Study Notes

GCSE Geography | Deindustrialisation in the UK (UK Economic Futures 2)

Level:
GCSE
Board:
AQA, Edexcel, OCR, Eduqas

Last updated 17 Oct 2024

During the second half of the 20th century the UK started to go through deindustrialisation - this is the process where a country shifts away from the traditional industrial base of manufacturing, and moves towards service-based industries such as finance, healthcare, and technology. This process was accelerated during the 1970s and 1980s, and since the mid-1960s, UK manufacturing has shed more than 6 million jobs.

There are a number of reasons that that deindustrialisation occurred in the UK...

Mechanisation

One reason that UK manufacturing has declined is due to mechanization - machines and new technology have been developed that do the jobs previously done by humans, but much quicker and more efficiently, so there is less need for actual workers.
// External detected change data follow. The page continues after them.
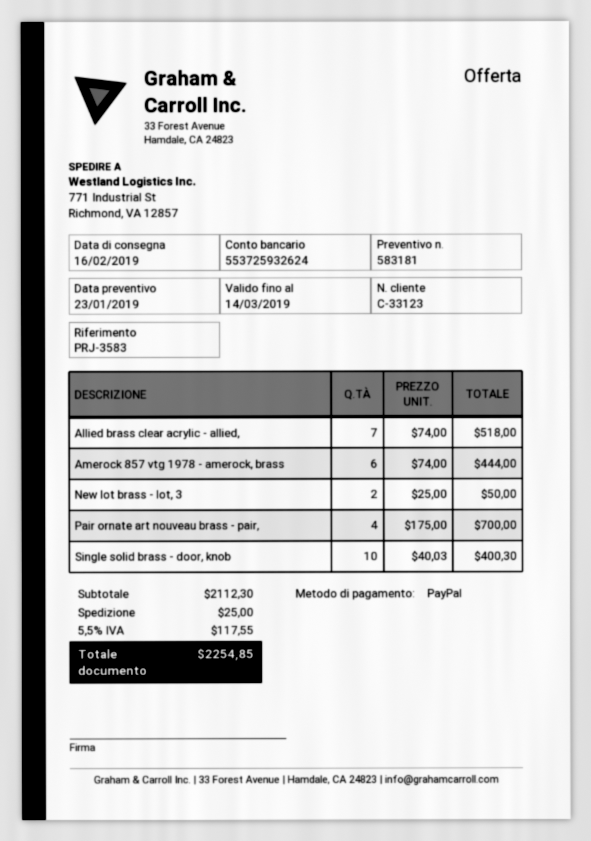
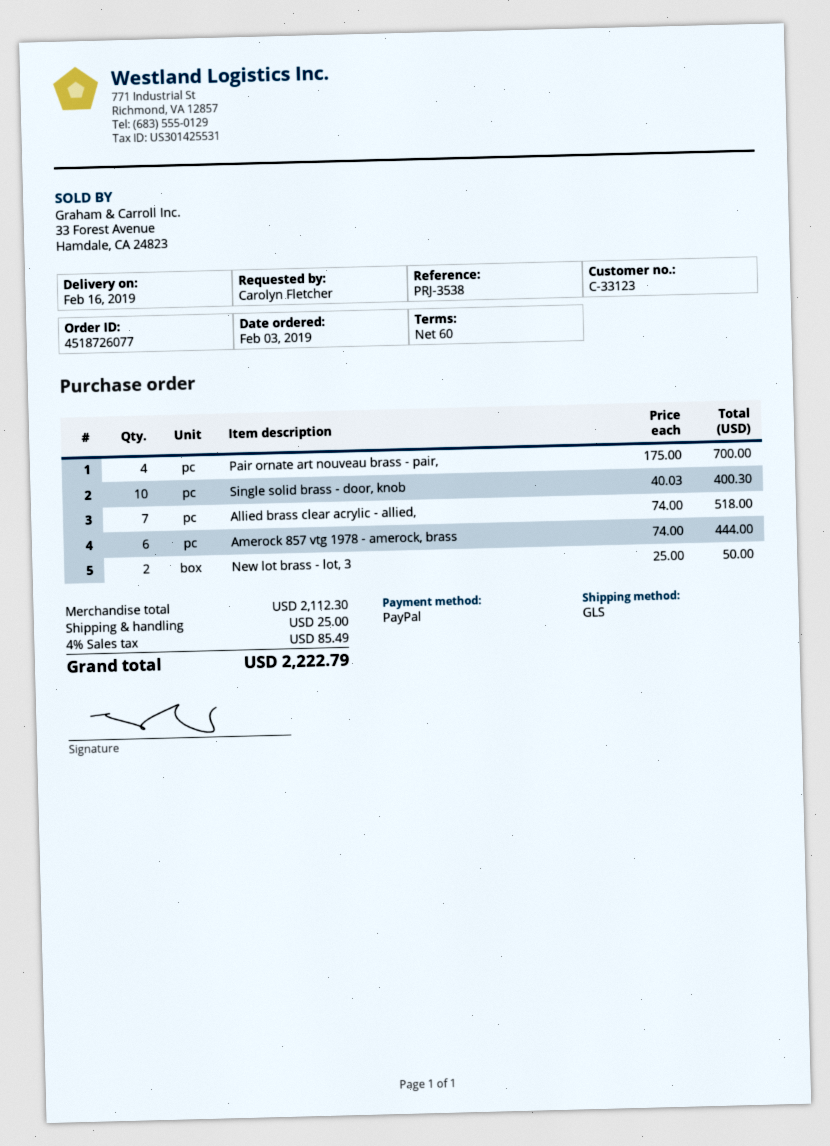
reference: PRJ-3583 -> PRJ-3538
tax: 5.5% = 117.55 -> 4% = 85.49
total: 2254.85 -> 2222.79

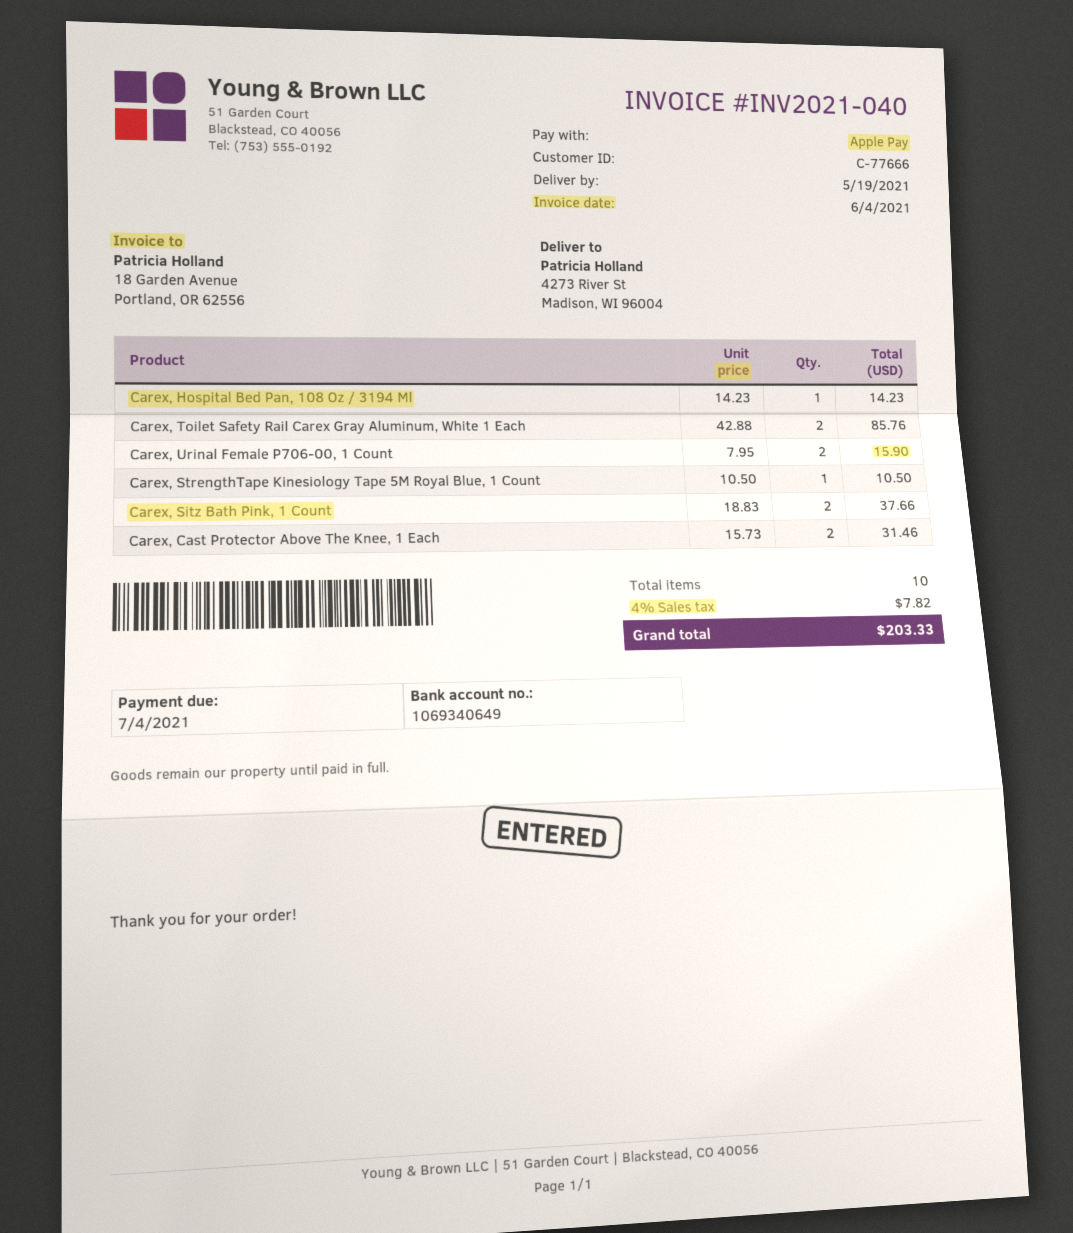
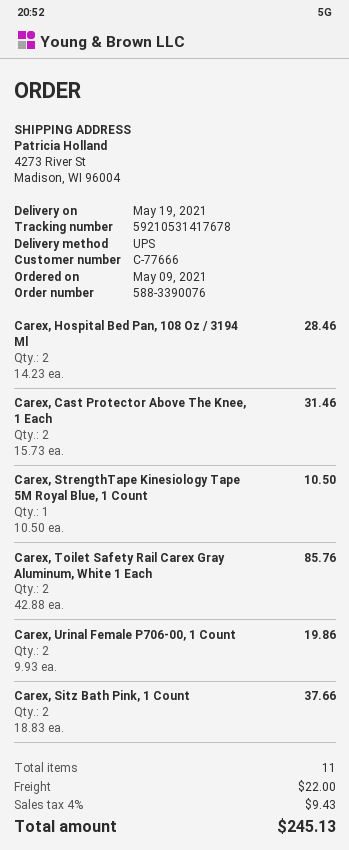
Carex, Hospital Bed Pan, 108 Oz / 3194 Ml: 1 x 14.23 = 14.23 -> 2 x 14.23 = 28.46
Carex, Urinal Female P706-00, 1 Count: 2 x 7.95 = 15.90 -> 2 x 9.93 = 19.86
total quantity: 10 -> 11
shipping: none -> 22.00
tax: 4% = 7.82 -> 4% = 9.43
total: 203.33 -> 245.13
Once factory work was viewed as a highly skilled and specialised job, however it is now considered unskilled work, as it now often just involves pressing a button to operate a machine that is doing a job once carried out by a person.
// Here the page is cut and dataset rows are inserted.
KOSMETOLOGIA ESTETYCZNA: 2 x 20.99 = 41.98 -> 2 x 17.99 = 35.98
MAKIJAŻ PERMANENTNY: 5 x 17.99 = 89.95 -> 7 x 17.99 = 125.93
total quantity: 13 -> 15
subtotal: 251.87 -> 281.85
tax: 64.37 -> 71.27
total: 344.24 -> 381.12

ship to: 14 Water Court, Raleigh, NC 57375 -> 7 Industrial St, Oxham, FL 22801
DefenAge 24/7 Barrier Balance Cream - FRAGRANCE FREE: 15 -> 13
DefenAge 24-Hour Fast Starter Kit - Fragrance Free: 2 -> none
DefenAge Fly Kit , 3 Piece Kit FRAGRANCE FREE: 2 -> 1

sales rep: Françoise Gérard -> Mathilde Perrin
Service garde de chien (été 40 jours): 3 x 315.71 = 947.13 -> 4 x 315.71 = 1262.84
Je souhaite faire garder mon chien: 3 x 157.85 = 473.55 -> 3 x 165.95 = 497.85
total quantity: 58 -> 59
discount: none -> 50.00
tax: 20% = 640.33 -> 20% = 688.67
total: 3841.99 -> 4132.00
Over the years this technology has become increasingly advanced - particularly in the automotive industry with cars assembled by robots, and the whole assembly line production process controlled using tablets as you can see in the images below.

Competition from overseas

There is also a huge amount of competition from overseas - many firms have shifted production to LICs and NEEs where they can take advantage of cheap labour so they can make and sell goods for less, meaning that traditional firms in the UK can’t compete. UK products are now too expensive - there has been very little investment in manufacturing for many years so machines are outdated and inefficient, and minimum wage laws make labour costs too high.

Government policies

Government policies have also played a huge role in the shift to a post-industrial economy...
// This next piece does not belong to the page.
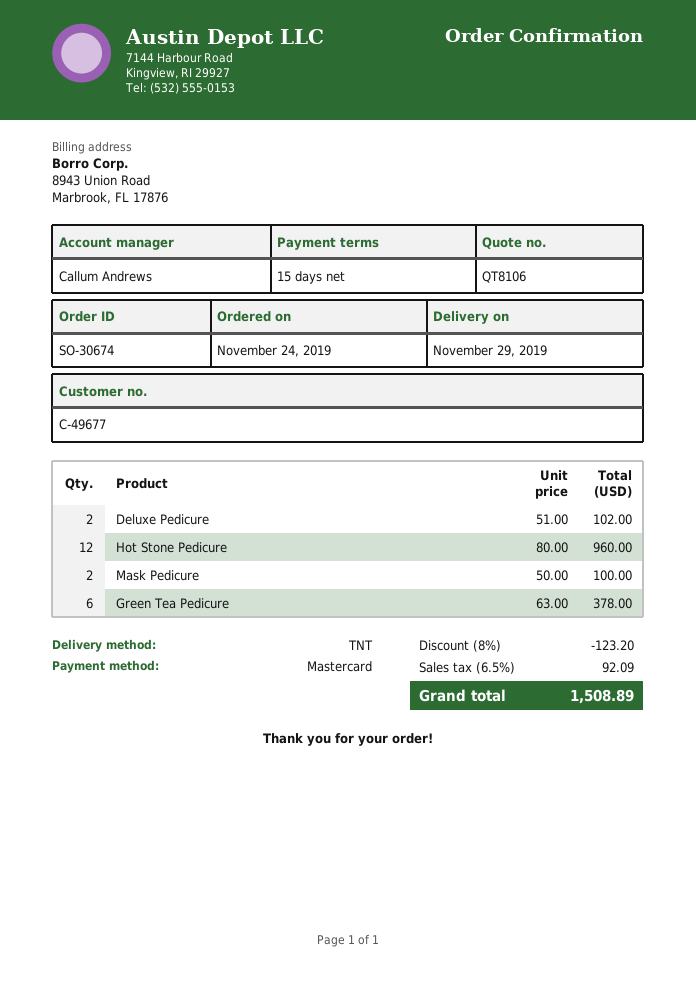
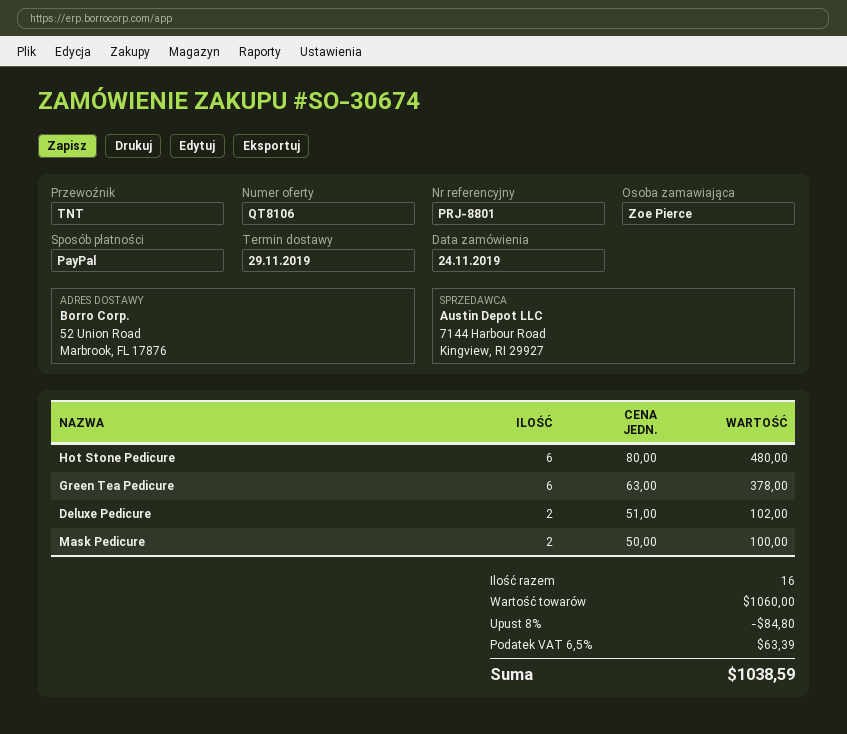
payment method: Mastercard -> PayPal
Hot Stone Pedicure: 12 x 80.00 = 960.00 -> 6 x 80.00 = 480.00
discount: 8% = 123.20 -> 8% = 84.80
tax: 6.5% = 92.09 -> 6.5% = 63.39
total: 1508.89 -> 1038.59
Between 1945 and 1979 the UK had state-run industries, e.g. British Steel Corporation – declining UK industries were kept alive by government money, despite them being unprofitable. The 1970s was strikes, social unrest, factory closures and power cuts. The 1970s were known for being really difficult in terms of the UK economy, with the 3 day working week and frequent blackouts.

Between 1979 and 2010 the UK saw a period of privatisation, selling off state-run industries to create more competition. Lots of closures and job losses, such as the UK mining industry which PM at the time Margaret Thatcher almost destroyed. But it was also a time of private investment, which led to huge redevelopment of derelict industrial areas, such as the London Docklands. The docklands had declined due to deindustrialisation and ships using coastal ports as they had become too big to travel up the Thames. There has been a huge transformation into a modern financial centre with huge shiny skyscrapers, based around Canary Wharf (see the image below).

From 2010 onwards the UK has experienced post-recession economic recovery, with an attempt to rebuild manufacturing, investment into huge infrastructure projects (see separate study notes), loans for small businesses and encouragement of TNCs to come to the UK. This was needed after the 2008 economic crash which sunk the country into a deep recession, so lots of effort was put into stimulating the economy again.

How did deindustrialisation affect the UK?

Coal mining

At the start of the 20th century the UK had over 3,000 coal mines (like the one pictured below in South Wales) - by the end of the century there were only 30. The last working coal mine was Kellingley Colliery in North Yorkshire which closed down in 2015, making 450 coal miners redundant.

Shipbuilding

In the early 1900s over 300,000 men were employed in shipyards, concentrated in areas such as Clydeside in Glasgow and Tyneside in the North-east of England (areas that offered little else in the way of employment). At the start of the 20th century, half of the world's ships were being made in the North East of England! However, Britain was reluctant to adopt new shipbuilding methods that were being used in other countries, so the shipbuilding industry moved to China and South Korea. In 1983 the industry was privatised resulting in the loss of thousands of jobs.

Iron and steel

This industry grew up around the coal fields with iron ore and coal being the raw material needed for making steel. The majority of this steel was then used in shipbuilding. In the 1960s 268,500 people were employed by British Steel. The demand for steel plummeted with the closure of shipyards and recessions during the 1980s and 1990s. In 1992 the Ravenscraig steelworks closed, ending steelmaking in Scotland. In 1999 British Steel merged with a Dutch company to form Corus, with a UK workforce of 28,900. In 2007 Corus was bought by Indian company Tata Steel buys Corus, and in 2016 Tata Steel announced that it would sell its loss-making UK steel business, with the loss of at least 15,000 jobs at risk at sites in South Wales, South Yorkshire and the North-east.

North-south divide

Deindustrialisation is linked to the north-south divide (see separate notes). The effects of deindustrialisation have been felt most heavily in parts of the north-west in Lancashire in old mill towns like Burnley, the north-east in old shipbuilding areas such as Hartlepool, and in former mining towns, like those in South Wales. Deindustrialisation has had less of an impact in the south of England as service industries have grown so rapidly here.